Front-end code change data
/---
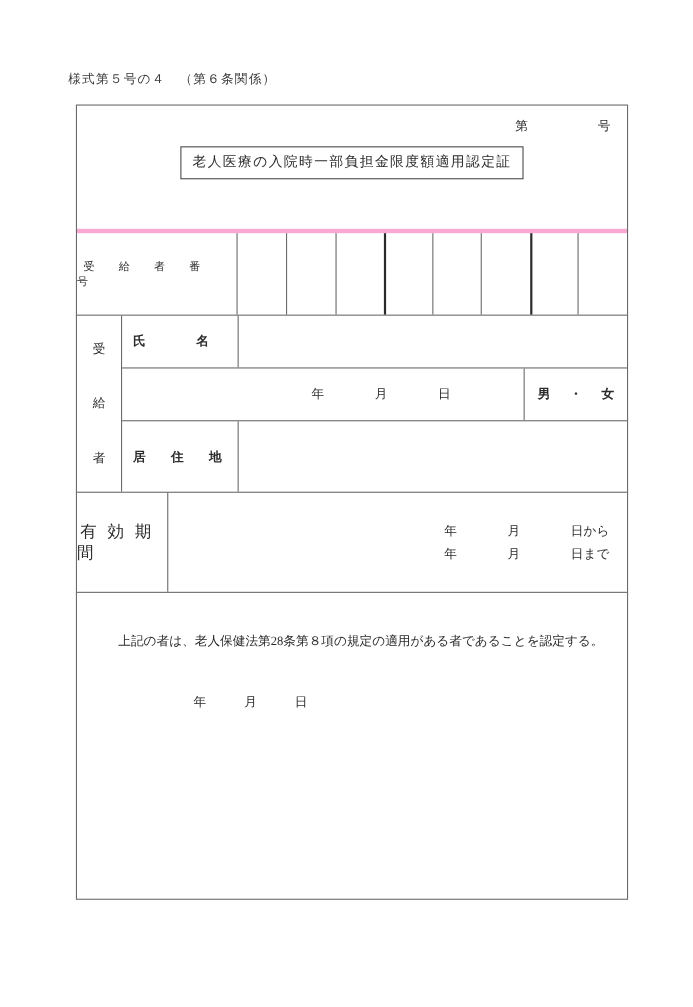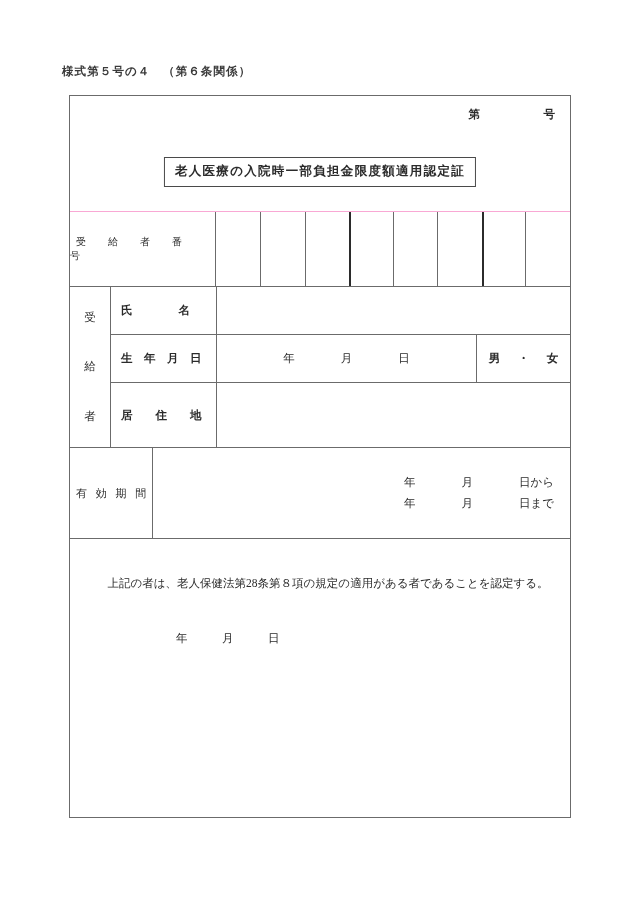--- a/index.html
+++ b/index.html
@@ -25,7 +25,6 @@
     letter-spacing: 1.1px;
     white-space: pre;
     color: #3a3a3a;
-    font-weight: bold;
   }
 
   

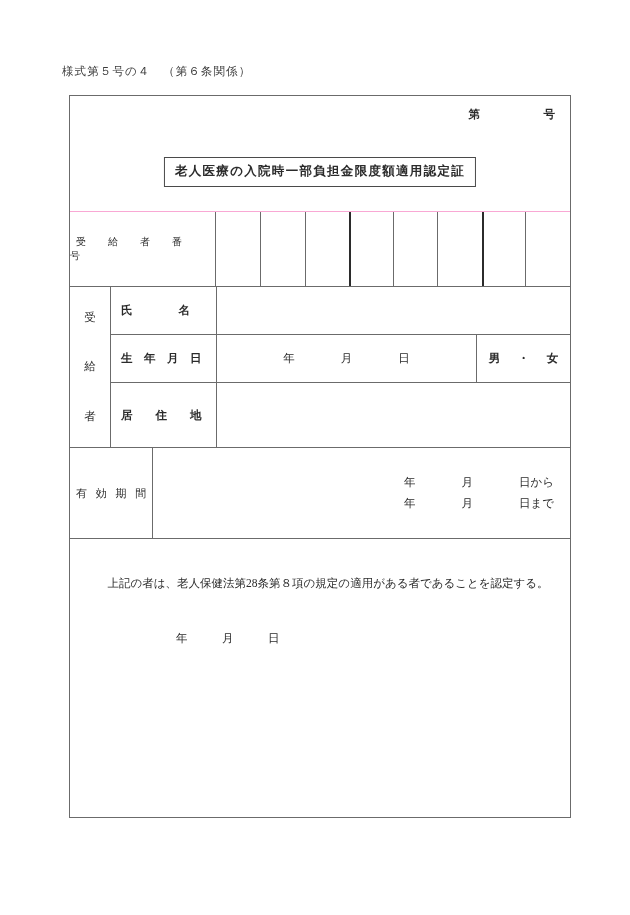--- a/index.html
+++ b/index.html
@@ -45,8 +45,7 @@
   .header-zone {
     top: 0;
     height: 116px;
-    border-bottom: 1px solid #f9a8d4;
-    font-weight: bold;
+    border-bottom: 4px solid #f9a8d4;
   }
   .doc-number {
     position: absolute;

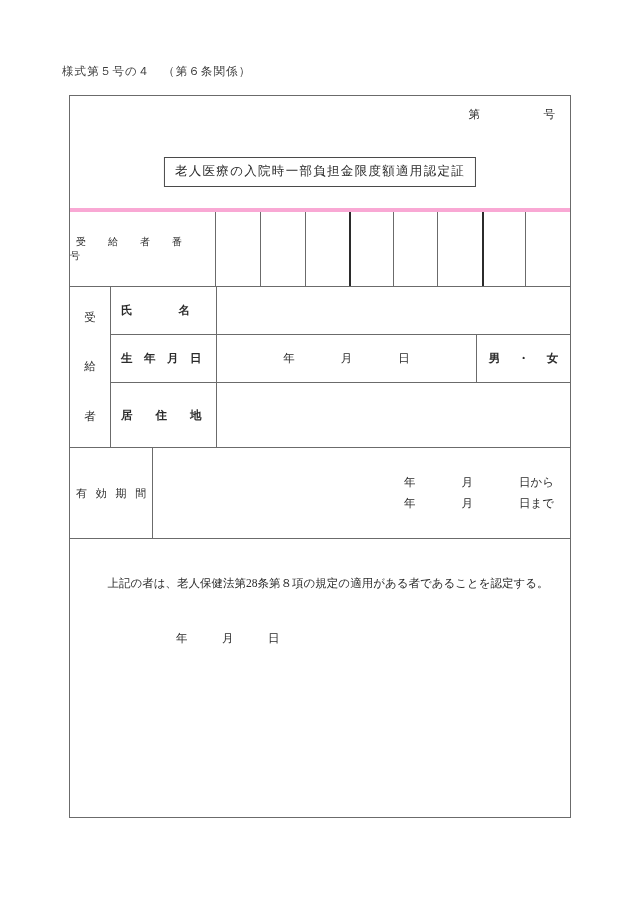--- a/index.html
+++ b/index.html
@@ -59,7 +59,7 @@
     position: absolute;
     left: 50%;
     transform: translateX(-50%);
-    top: 61px;
+    top: 37px;
     border: 1px solid #4a4a4a;
     padding: 5px 10px 6px 10px;
     font-size: 12.5px;

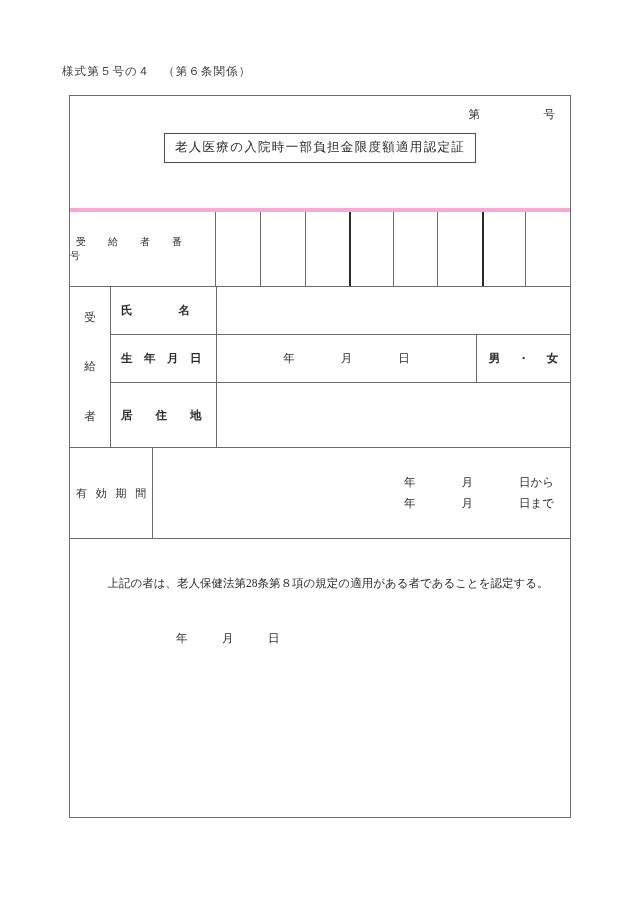--- a/index.html
+++ b/index.html
@@ -279,9 +279,6 @@
       </div>
 
       <div class="rrow" style="top:48px;height:48px;border-bottom:1px solid #6b6b6b;">
-        <div class="rname">
-            <span>生　年　月　日</span>
-          </div>
         <div class="rvalue">
           <div class="dob-dates">年　　　　月　　　　日</div>
           <div class="gender-cell">男　・　女</div>

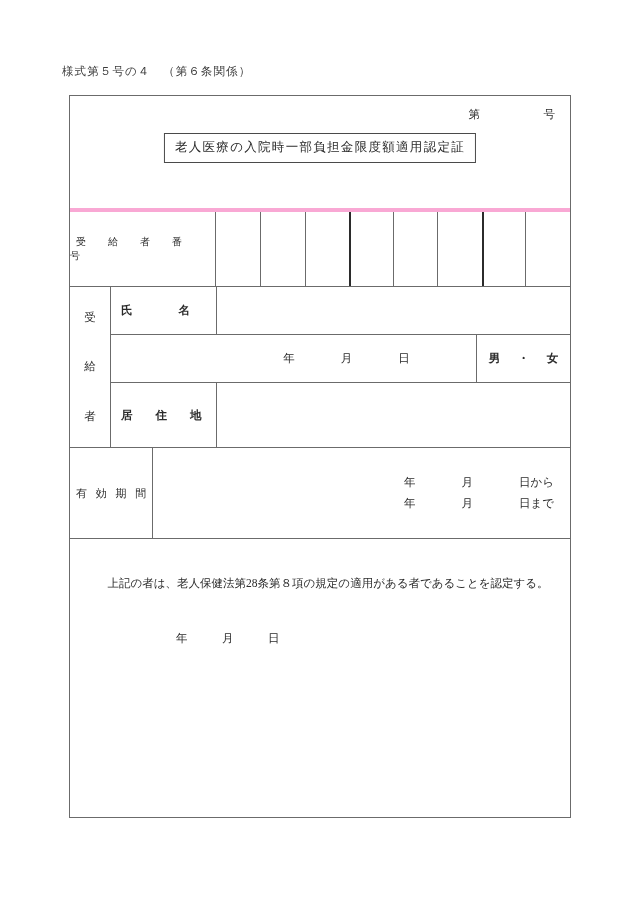--- a/index.html
+++ b/index.html
@@ -187,7 +187,7 @@
     display: flex;
     align-items: center;
     justify-content: center;
-    font-size: 11px;
+    font-size: 15px;
     letter-spacing: 3px;
     text-indent: 3px;
   }

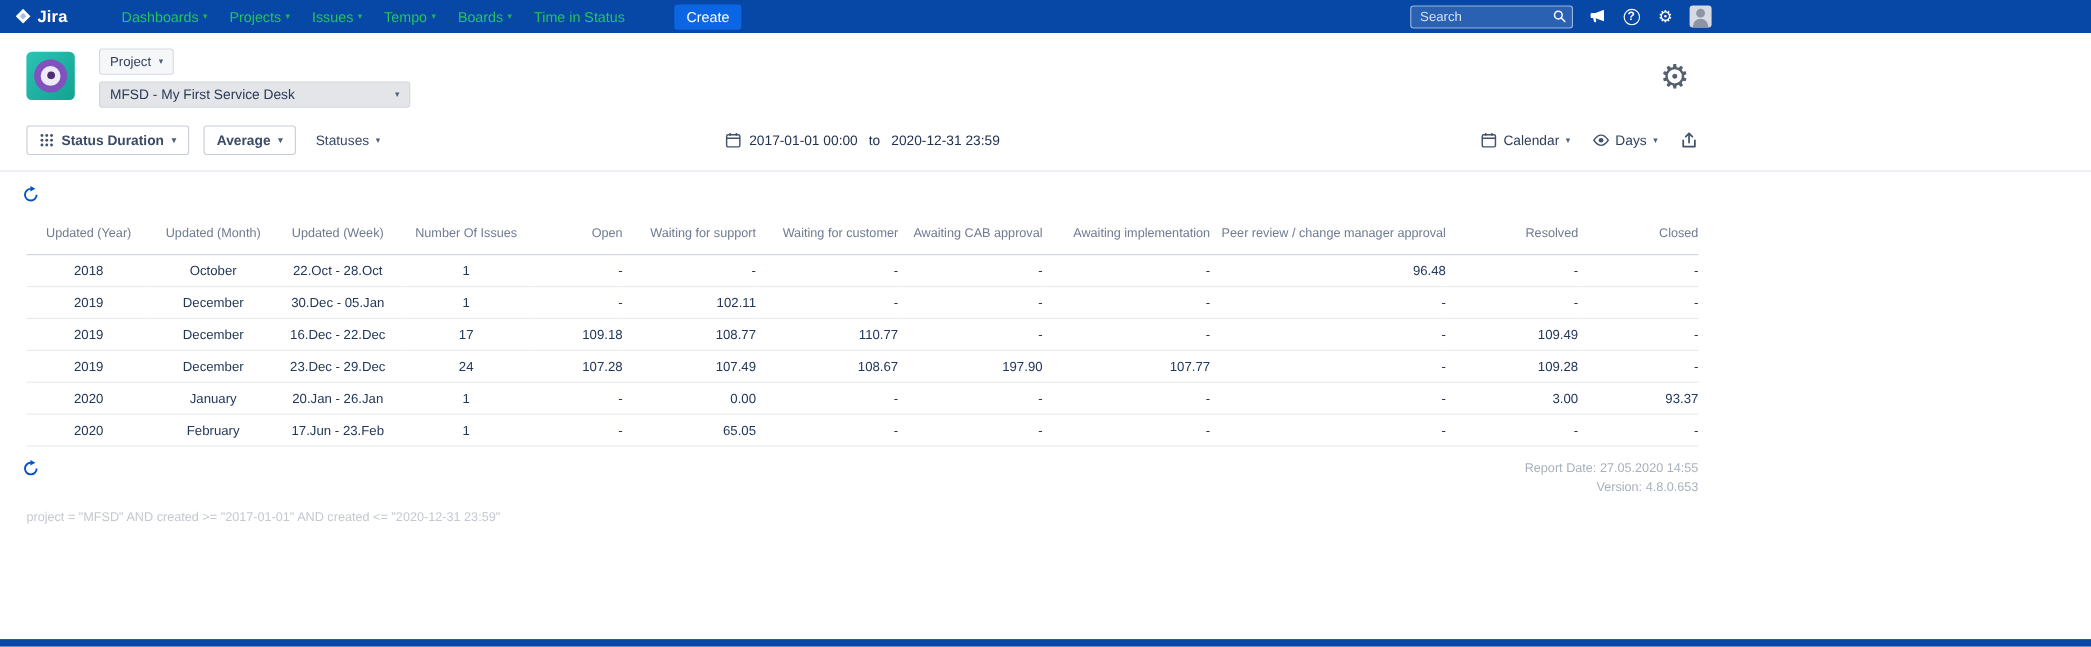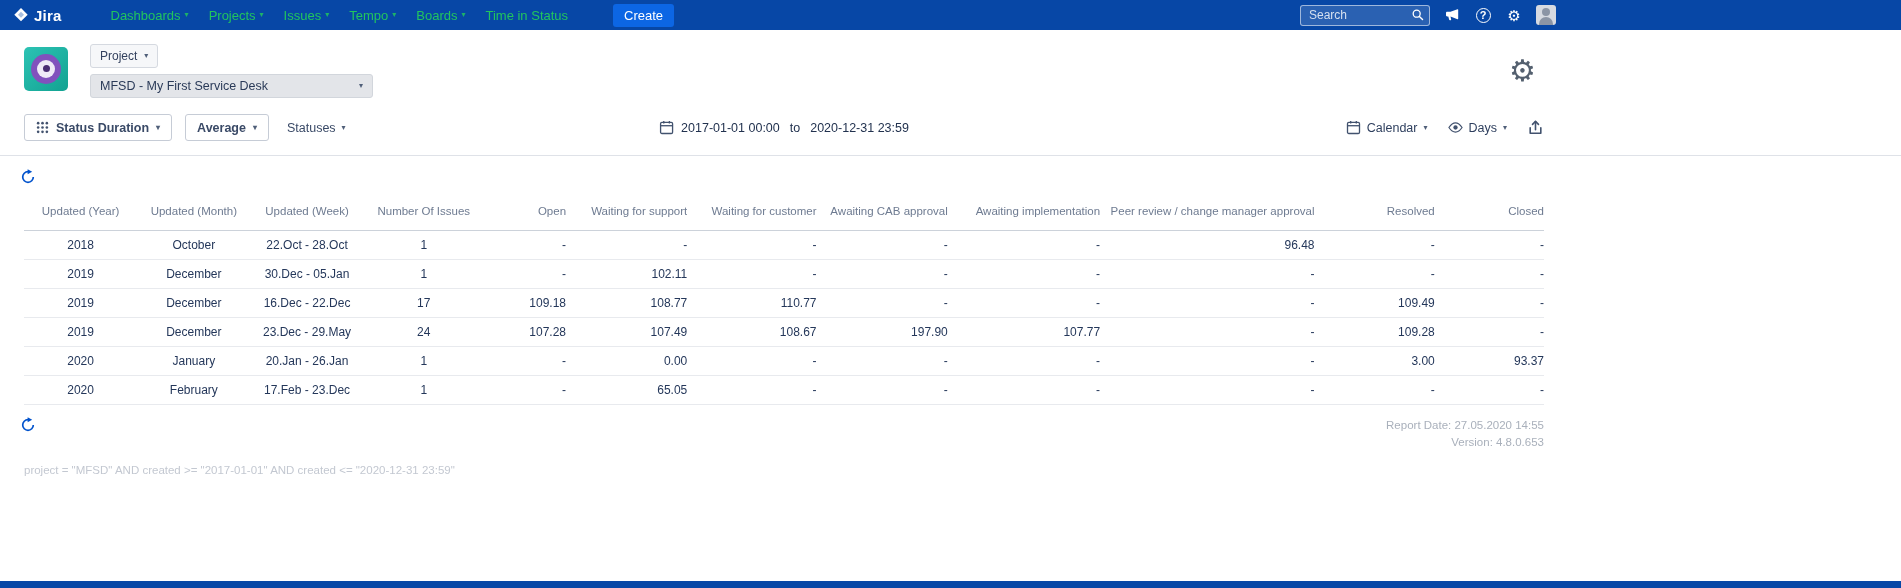--- a/index.html
+++ b/index.html
@@ -24,7 +24,7 @@
     font-family:inherit; font-size:13px; padding:4px 11px; cursor:pointer; }
   .nav-right { margin-left:auto; display:flex; align-items:center; gap:13px; }
   .search-box { position:relative; }
-  .search-box input { width:130px; height:21px; background:rgba(255,255,255,.14); border:1px solid rgba(255,255,255,.55);
+  .search-box input { width:148px; height:21px; background:rgba(255,255,255,.14); border:1px solid rgba(255,255,255,.55);
     border-radius:3px; color:#fff; font-family:inherit; font-size:12px; padding:0 24px 0 8px; outline:none; }
   .search-box input::placeholder { color:rgba(255,255,255,.8); }
   .search-mag { position:absolute; right:5px; top:3px; width:14px; height:14px; color:#fff; }

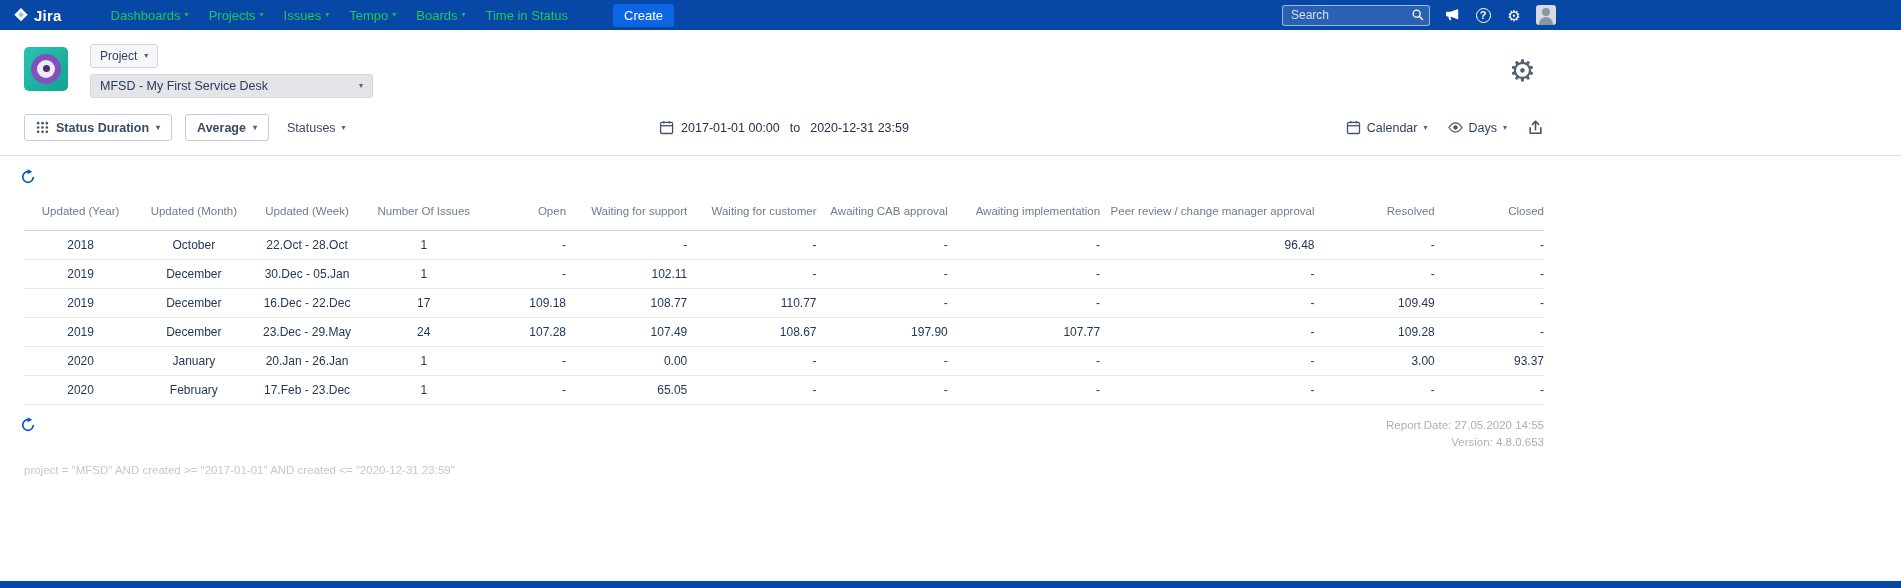--- a/index.html
+++ b/index.html
@@ -336,7 +336,7 @@
         <tr>
           <td class="al">2019</td>
           <td class="al">December</td>
-          <td class="al">23.Dec - 29.May</td>
+          <td class="al">23.Dec - 29.Dec</td>
           <td class="al">24</td>
           <td class="ar">107.28</td>
           <td class="ar">107.49</td>

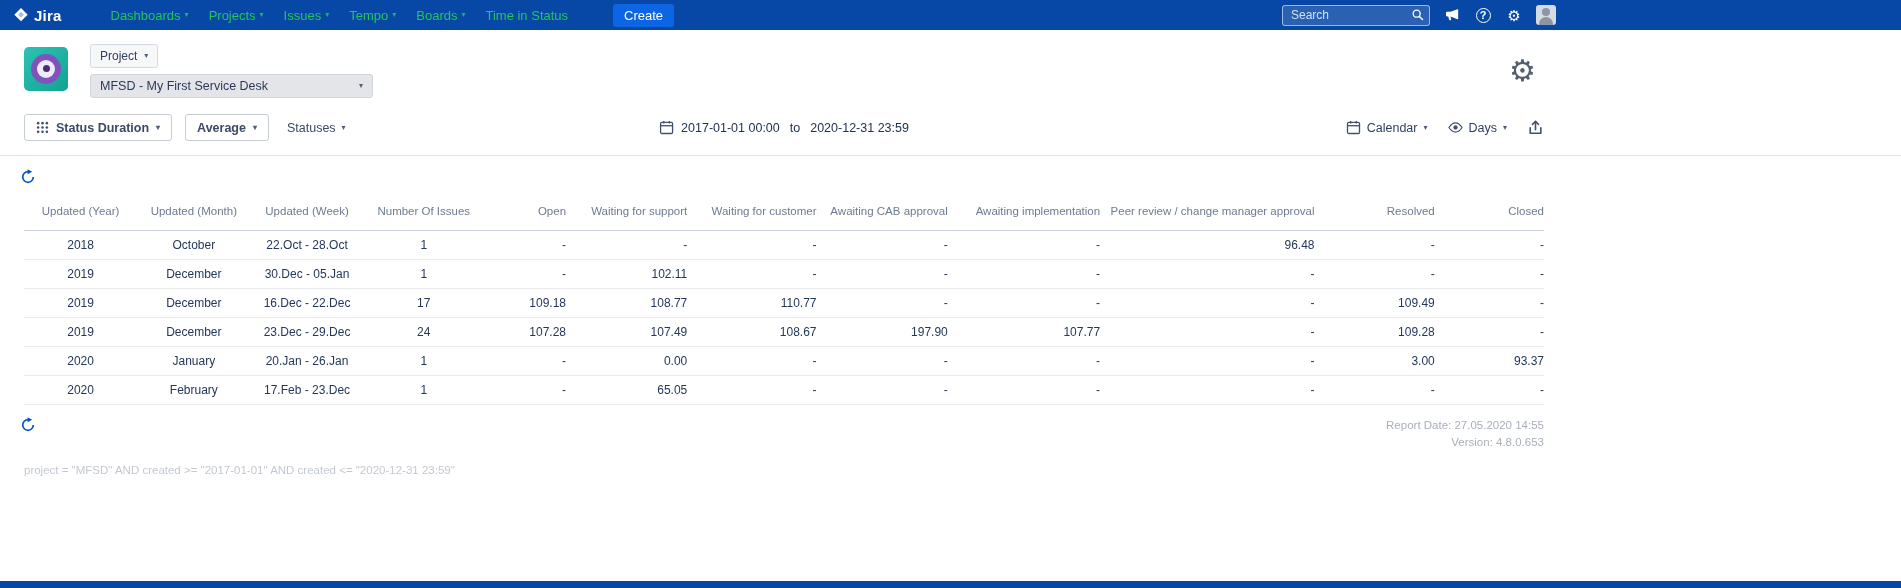--- a/index.html
+++ b/index.html
@@ -364,7 +364,7 @@
         <tr>
           <td class="al">2020</td>
           <td class="al">February</td>
-          <td class="al">17.Feb - 23.Dec</td>
+          <td class="al">17.Jun - 23.Feb</td>
           <td class="al">1</td>
           <td class="ar">-</td>
           <td class="ar">65.05</td>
\---
How to complete this task
Copy each line from the entries above that has the word "inherit" in it.

Solution
     font-family:inherit; font-size:13px; padding:4px 11px; cursor:pointer; }
     border-radius:3px; color:#fff; font-family:inherit; font-size:12px; padding:0 24px 0 8px; outline:none; }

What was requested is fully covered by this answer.